I had a husband who fought.. and argued.and I put up with it for the daughters's sake.. then realised that if I said nothing it would defuse the situation.
So get those responses ready.. Like
" I hear what you are saying but Im not taking part"
"Have you realised what falls out of your mouth? is that really in your mind"...
"Since when has my kindness given you the right to be abusive"
It really sounds like your father thinks he is king and its backed up by the Queen.
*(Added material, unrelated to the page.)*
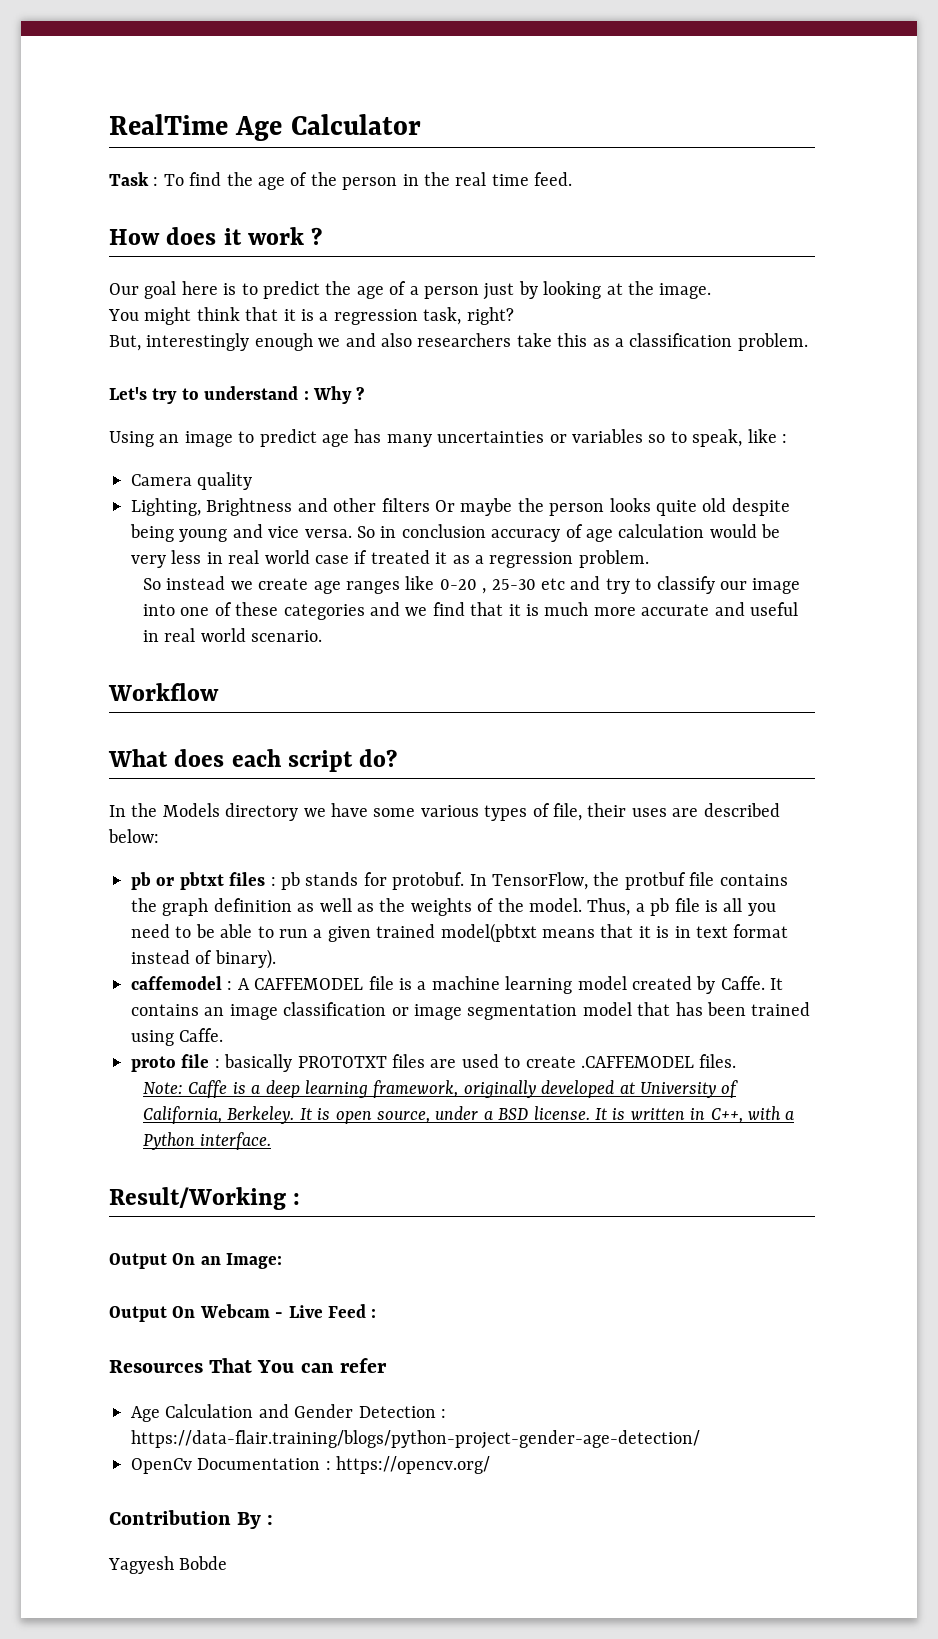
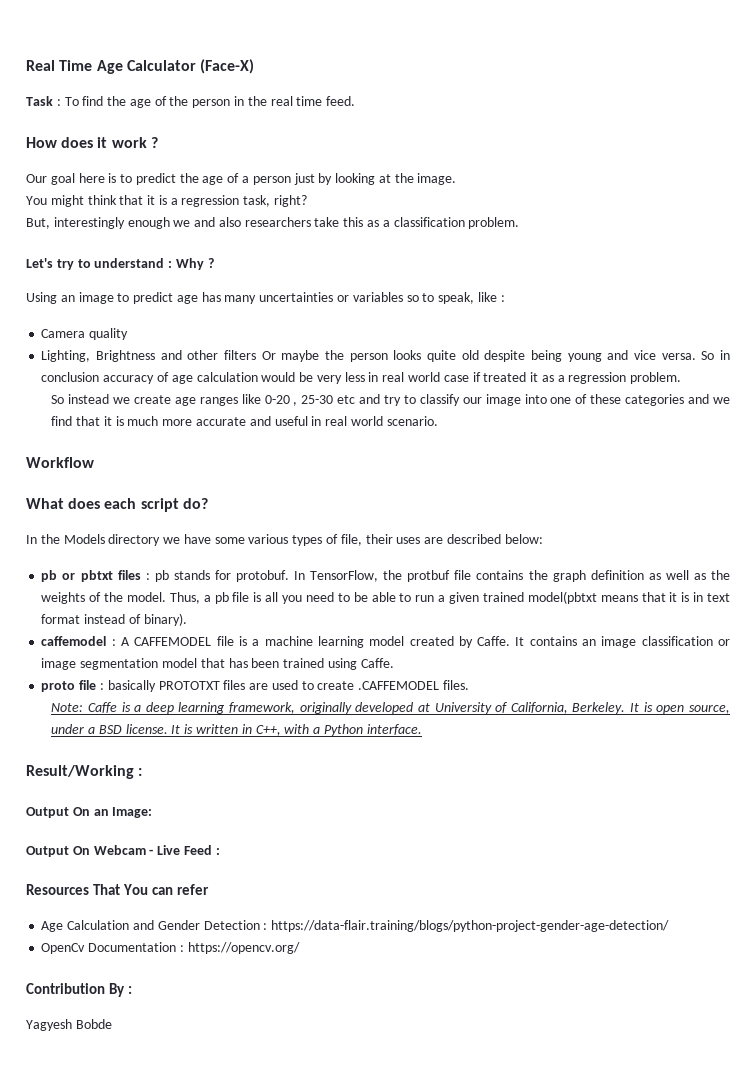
- RealTime Age Calculator
+ Real Time Age Calculator (Face-X)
YOU dont have to help them in their grandeur hallucinations.
Now I probably have an ostrich and a donkey as my previous life sessions.. Cos that would have me leave the dishes that they leave for a whole week and have them back on the bench when they arrive. put them in the garbage bin and under the staircase for the week.. and place back on the table as you leave for the evening..
Does your father physically attack you or just a screaming match with threats ???? He is obviously scared that you will leave and so blackmailing you. which is more reason for you to leave and take the kids and your possessions and get out. THEN the queen and king will suddenly realise the truth and he go into assisted care.
I really feel for you, its like marriage break up.. the responsibility of the children to see that their future is OK, and the physical and mental anguish of organising and getting out. Only you can do it
I cried I think for the first 6mths of my marital split, then put on my pink girly panties and got on with life. it was far superior to what it had been.. but very very scary.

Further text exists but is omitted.